Plattform für Behördenkontakte kann Wirtschaft von Bürokratie entlasten
Die Plattformökonomie wird nicht durch amerikanische Internetgiganten getrieben. Sie ist inzwischen auch für viele deutsche Unternehmen praktizierte Realität. Den Gedanken, alle Leistungen und Kundenbeziehungen über eine einheitliche Plattform abzuwickeln, sollte sich auch die öffentliche Verwaltung zunutze machen. Damit ließe sich die Komplexität für Unternehmen reduzieren und überflüssige Bürokratie abbauen.
Immerhin ist dieses Ziel bereits im 2017 verabschiedeten Onlinezugangsgesetz (OZG) vorgegeben. Es verpflichtet Bund, Länder und Kommunen, ihre bislang isolierten Online-Verwaltungsdienste bis 2022 in einer Digitalisierungsplattform zusammenzuführen. Der Zugang zu den einzelnen Angeboten der Verwaltungen soll für Bürger und Unternehmen über ein Servicekonto erfolgen, das eine sichere und einmalige Identifizierung für Behördenkontakte aller Art ermöglicht.
Verwaltungsleistungen unabhängig von Zeit und Zuständigkeiten
Dieses Vorhaben befreit Unternehmen davon, sich um Zuständigkeiten, Öffnungszeiten etc. der einzelnen Verwaltungen zu kümmern. Entsprechend groß ist das Interesse an einer solchen Behördenplattform mit einem Zugangspunkt für alle Verwaltungsleistungen. Zunächst sind aber nicht nur bei den Behörden, sondern auch bei den Unternehmen Vorarbeiten erforderlich. Dieser Aufwand sollte möglichst gering gehalten werden. Nicht mehrere, sondern ein einziger Zugang (Single Point of Contact) zu elektronischen Dienstleistungen der Verwaltungen bietet sich schon aus Akzeptanzgründen an. Ein föderaler Wettbewerb der Lösungen für ein Servicekonto würde zu erhöhten Anpassungskosten bei den Unternehmen führen, denn diese müssten z. B. Berechtigungen mehrfach abbilden und viele verschiedene Schnittstellen in ihren technischen Systemen schaffen. Es wäre deshalb sinnvoll, dass sich Bund und Länder auf eine übergreifende Lösung für ein Servicekonto verständigen.
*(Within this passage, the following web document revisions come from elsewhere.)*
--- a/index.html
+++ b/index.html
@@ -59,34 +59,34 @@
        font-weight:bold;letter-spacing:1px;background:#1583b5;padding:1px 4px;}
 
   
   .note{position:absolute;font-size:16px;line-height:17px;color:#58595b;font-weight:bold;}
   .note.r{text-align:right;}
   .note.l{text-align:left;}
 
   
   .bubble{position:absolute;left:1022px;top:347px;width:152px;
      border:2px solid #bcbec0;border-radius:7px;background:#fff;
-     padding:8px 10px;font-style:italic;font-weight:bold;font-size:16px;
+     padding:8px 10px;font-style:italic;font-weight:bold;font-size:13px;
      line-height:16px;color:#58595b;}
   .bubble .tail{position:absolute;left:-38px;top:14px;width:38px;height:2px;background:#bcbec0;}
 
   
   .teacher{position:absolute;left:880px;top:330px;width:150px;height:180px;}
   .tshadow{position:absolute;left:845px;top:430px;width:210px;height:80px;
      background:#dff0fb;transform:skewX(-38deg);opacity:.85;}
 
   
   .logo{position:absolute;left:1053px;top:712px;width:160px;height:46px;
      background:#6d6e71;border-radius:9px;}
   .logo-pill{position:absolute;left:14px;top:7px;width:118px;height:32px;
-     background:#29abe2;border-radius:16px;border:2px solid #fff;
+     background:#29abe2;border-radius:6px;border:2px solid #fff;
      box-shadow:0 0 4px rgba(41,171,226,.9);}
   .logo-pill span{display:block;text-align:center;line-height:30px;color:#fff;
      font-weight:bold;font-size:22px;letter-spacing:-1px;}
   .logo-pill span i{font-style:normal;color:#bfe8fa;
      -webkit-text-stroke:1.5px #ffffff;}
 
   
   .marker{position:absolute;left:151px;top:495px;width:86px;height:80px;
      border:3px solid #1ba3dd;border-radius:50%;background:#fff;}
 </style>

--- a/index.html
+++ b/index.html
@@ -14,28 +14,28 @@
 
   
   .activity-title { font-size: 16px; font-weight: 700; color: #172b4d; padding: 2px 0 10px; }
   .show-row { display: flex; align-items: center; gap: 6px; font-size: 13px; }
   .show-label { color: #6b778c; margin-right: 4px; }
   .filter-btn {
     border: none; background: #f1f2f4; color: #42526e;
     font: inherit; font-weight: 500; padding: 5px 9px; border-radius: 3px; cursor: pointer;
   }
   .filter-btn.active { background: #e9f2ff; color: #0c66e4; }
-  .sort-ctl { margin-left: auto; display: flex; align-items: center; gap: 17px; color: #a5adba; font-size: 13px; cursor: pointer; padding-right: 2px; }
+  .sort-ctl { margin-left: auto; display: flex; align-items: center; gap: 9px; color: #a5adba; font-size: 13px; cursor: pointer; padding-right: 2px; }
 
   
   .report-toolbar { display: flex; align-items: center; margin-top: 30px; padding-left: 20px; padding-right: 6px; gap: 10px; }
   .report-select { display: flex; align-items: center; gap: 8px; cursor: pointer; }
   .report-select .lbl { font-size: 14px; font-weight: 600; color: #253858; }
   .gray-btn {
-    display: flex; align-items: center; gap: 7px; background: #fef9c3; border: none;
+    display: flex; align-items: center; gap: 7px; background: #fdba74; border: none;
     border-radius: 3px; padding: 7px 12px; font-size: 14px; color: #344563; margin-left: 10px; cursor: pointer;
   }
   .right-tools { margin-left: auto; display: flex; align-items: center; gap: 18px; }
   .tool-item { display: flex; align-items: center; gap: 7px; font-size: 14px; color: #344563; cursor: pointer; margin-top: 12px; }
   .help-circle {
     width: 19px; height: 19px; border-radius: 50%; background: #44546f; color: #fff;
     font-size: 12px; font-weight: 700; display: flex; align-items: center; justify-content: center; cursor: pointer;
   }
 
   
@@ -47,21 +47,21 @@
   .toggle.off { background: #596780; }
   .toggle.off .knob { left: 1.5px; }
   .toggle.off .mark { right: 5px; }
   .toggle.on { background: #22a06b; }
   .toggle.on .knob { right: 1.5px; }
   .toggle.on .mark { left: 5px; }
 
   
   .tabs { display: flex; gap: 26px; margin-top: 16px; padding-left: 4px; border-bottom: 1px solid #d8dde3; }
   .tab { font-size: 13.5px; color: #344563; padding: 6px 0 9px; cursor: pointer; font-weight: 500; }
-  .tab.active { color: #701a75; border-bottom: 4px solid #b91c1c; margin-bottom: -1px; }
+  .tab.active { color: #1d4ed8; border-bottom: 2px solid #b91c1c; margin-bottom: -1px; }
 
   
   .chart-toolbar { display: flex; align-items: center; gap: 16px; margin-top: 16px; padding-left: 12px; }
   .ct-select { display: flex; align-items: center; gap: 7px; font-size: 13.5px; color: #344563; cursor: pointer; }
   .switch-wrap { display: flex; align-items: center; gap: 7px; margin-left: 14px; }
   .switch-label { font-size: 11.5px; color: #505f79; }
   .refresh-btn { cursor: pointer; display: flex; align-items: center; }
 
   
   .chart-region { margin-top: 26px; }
Unterschiedliche Nutzungsanforderungen der Unternehmen technisch abbilden
Den unterschiedlichen technischen Voraussetzungen der Unternehmen und heterogenen Anwendungsfällen sollte dadurch Rechnung getragen werden, dass das Servicekonto mehrere Zugangsmöglichkeiten zu den Verwaltungsdiensten bietet – zum einen für weniger häufig genutzte Dienste, Web- und Software-Anwendungen sowie zum anderen für Massenanwendungen eine Maschine-zu-Maschine-Schnittstelle.
Verwaltungsleistungen optimieren und bedarfsgerecht ausgestalten
Der Zugang zu Verwaltungsleistungen über eine Plattform ist nur ein Baustein moderner Verwaltung. Die Digitalisierung der dahinterliegenden Verwaltungsprozesse und Verfahren selbst birgt die größten Entlastungspotenziale. Angefangen werden sollte bei den Prozessen, die den größten Mehrwert für die Unternehmen generieren. Mit den „Top 100 Wirtschaft“ hat das Bundeswirtschaftsministerium unter Mitwirkung des DIHK eine Priorisierung solcher Verwaltungsleistungen vorgenommen, deren Digitalisierung einen großen Nutzen für Unternehmen aller Größenklassen bringen würde. Auf dieser Basis sollten nun in einem geordneten Verfahren Leistungen der Verwaltungen für Unternehmen digitalisiert und einheitlich online angeboten werden. Es empfiehlt sich, dass Bund, Länder und Kommunen das arbeitsteilige Vorgehen zeitnah vereinbaren. Auf jeden Fall sollte vor der Digitalisierung eine Evaluierung und Optimierung der Prozesse sowie der zugehörigen Fachverfahren erfolgen.